AIONBD Blog

Vector AI Use Case: Edge Production Blueprint

This page describes a practical Vector AI deployment model where retrieval needs to be fast, predictable, and operationally simple outside large centralized clusters.

Context

A regional edge deployment needs local Vector AI retrieval for latency-sensitive recommendations. Network connectivity to central systems is intermittent, and runtime resources are fixed.

Constraints

  • Hard memory budget and limited storage throughput.
  • Requirement for clear durability posture and auditable tradeoffs.
  • Need for explicit API limits to prevent noisy-neighbor behavior.
  • Operations team requires Prometheus-compatible metrics and runbooks.

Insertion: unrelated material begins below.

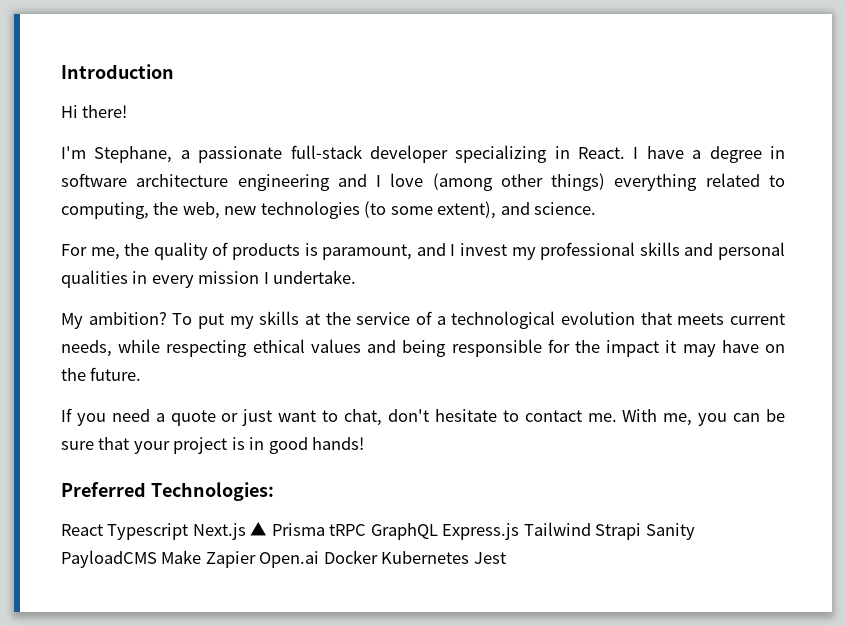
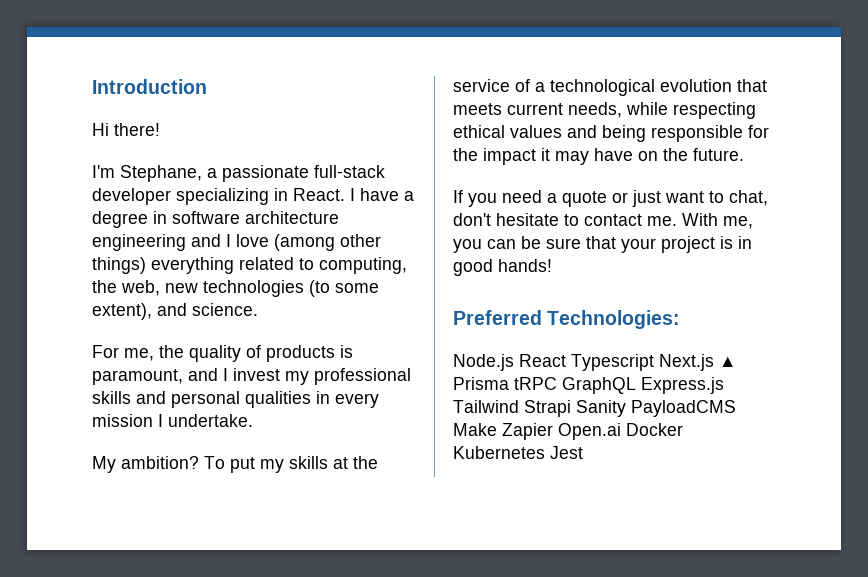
- React Typescript Next.js ▲ Prisma tRPC GraphQL Express.js Tailwind Strapi Sanity PayloadCMS Make Zapier Open.ai Docker Kubernetes Jest
+ Node.js React Typescript Next.js ▲ Prisma tRPC GraphQL Express.js Tailwind Strapi Sanity PayloadCMS Make Zapier Open.ai Docker Kubernetes Jest

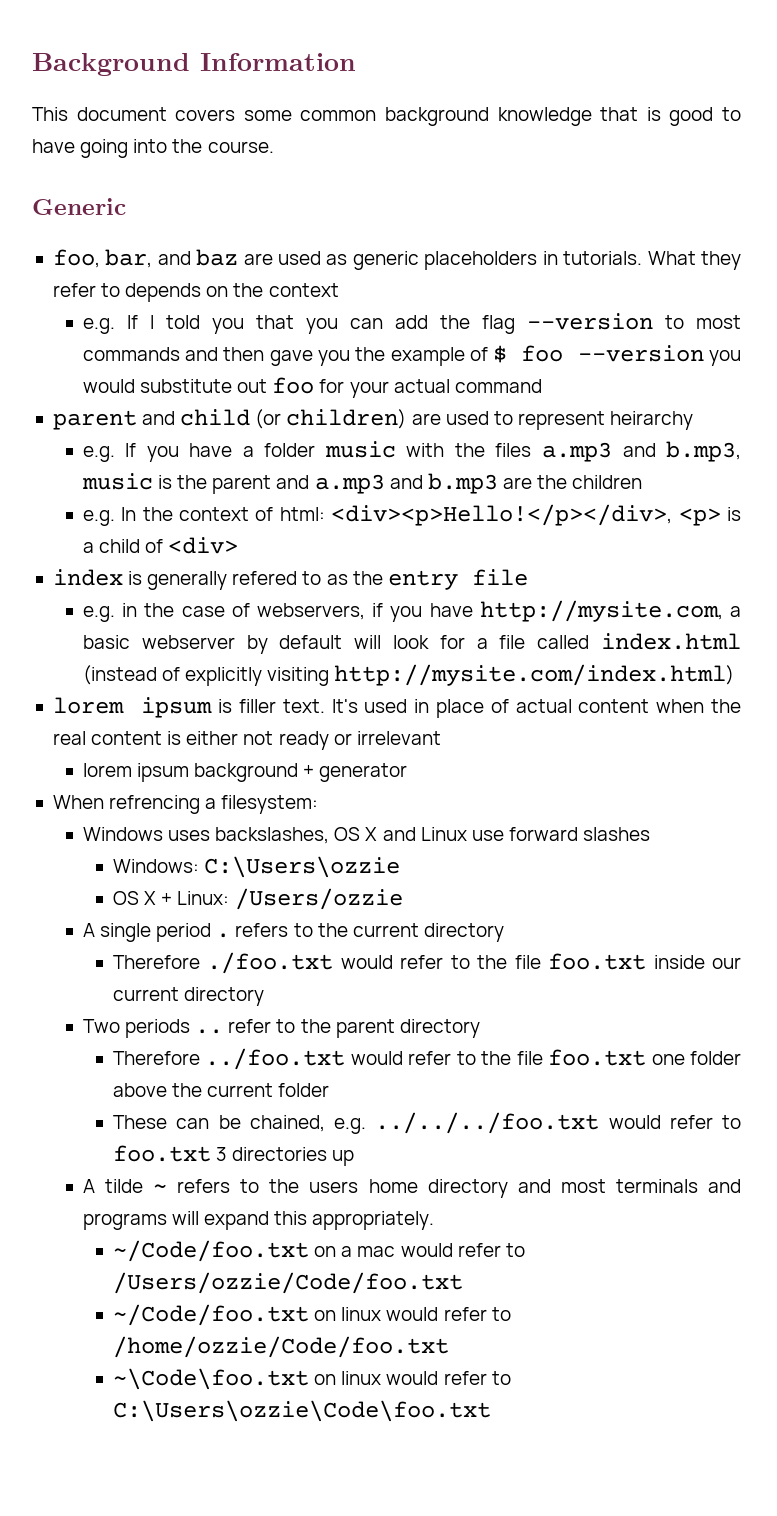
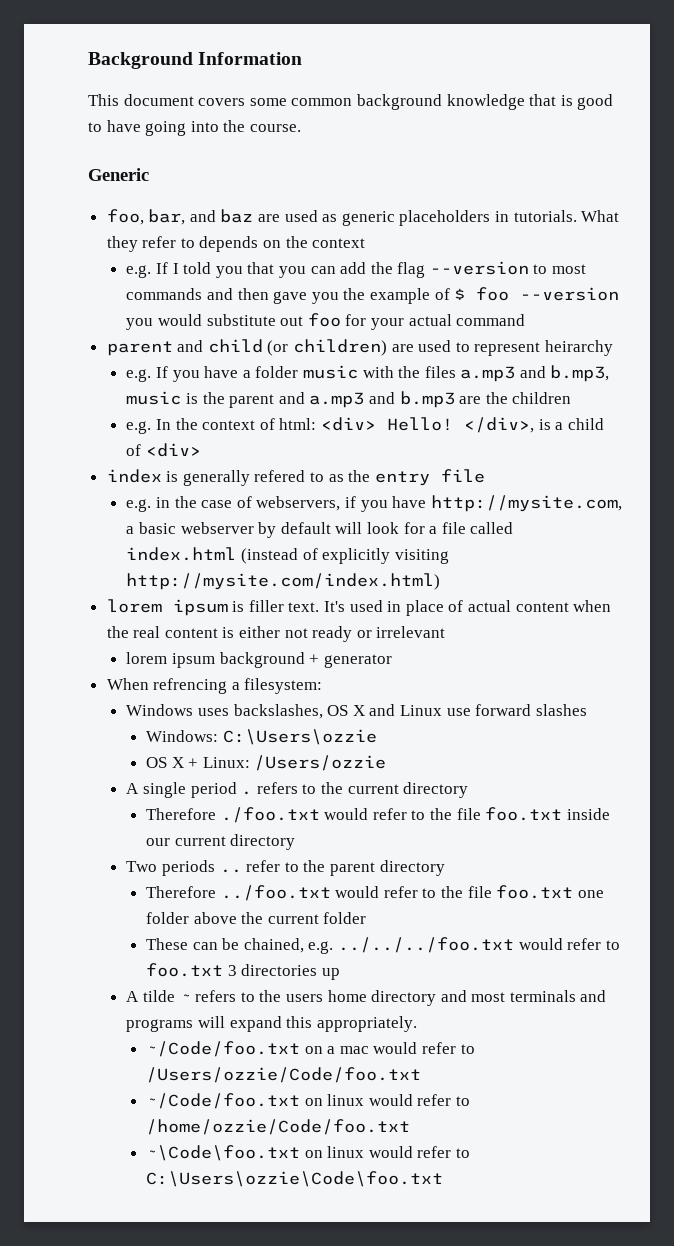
- e.g. In the context of html: <div><p>Hello!</p></div>, <p> is a child of <div>
+ e.g. In the context of html: <div> Hello! </div>, is a child of <div>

Vector AI Design with AIONBD

  • Use exact mode for quality-sensitive paths and IVF/auto for throughput paths.
  • Use WAL sync-on-write for safety-first environments.
  • Cap concurrency, request body size, and top-k to stabilize tail latency.
  • Adopt batch endpoints for higher throughput Vector AI Search traffic.

Operations Model

Baseline SLOs are tied to readiness, 5xx ratio, checkpoint health, and IVF fallback ratio. The on-call workflow starts from metrics, then applies controlled mitigations before restarts.

Reference docs: operations_observability.md

Expected Results

  • Predictable Vector AI response patterns under constrained load.
  • Operationally explicit durability and recovery behavior.
  • Improved throughput with batch search and tuned persistence settings.
  • Lower debugging cost due to deterministic limits and stable metrics.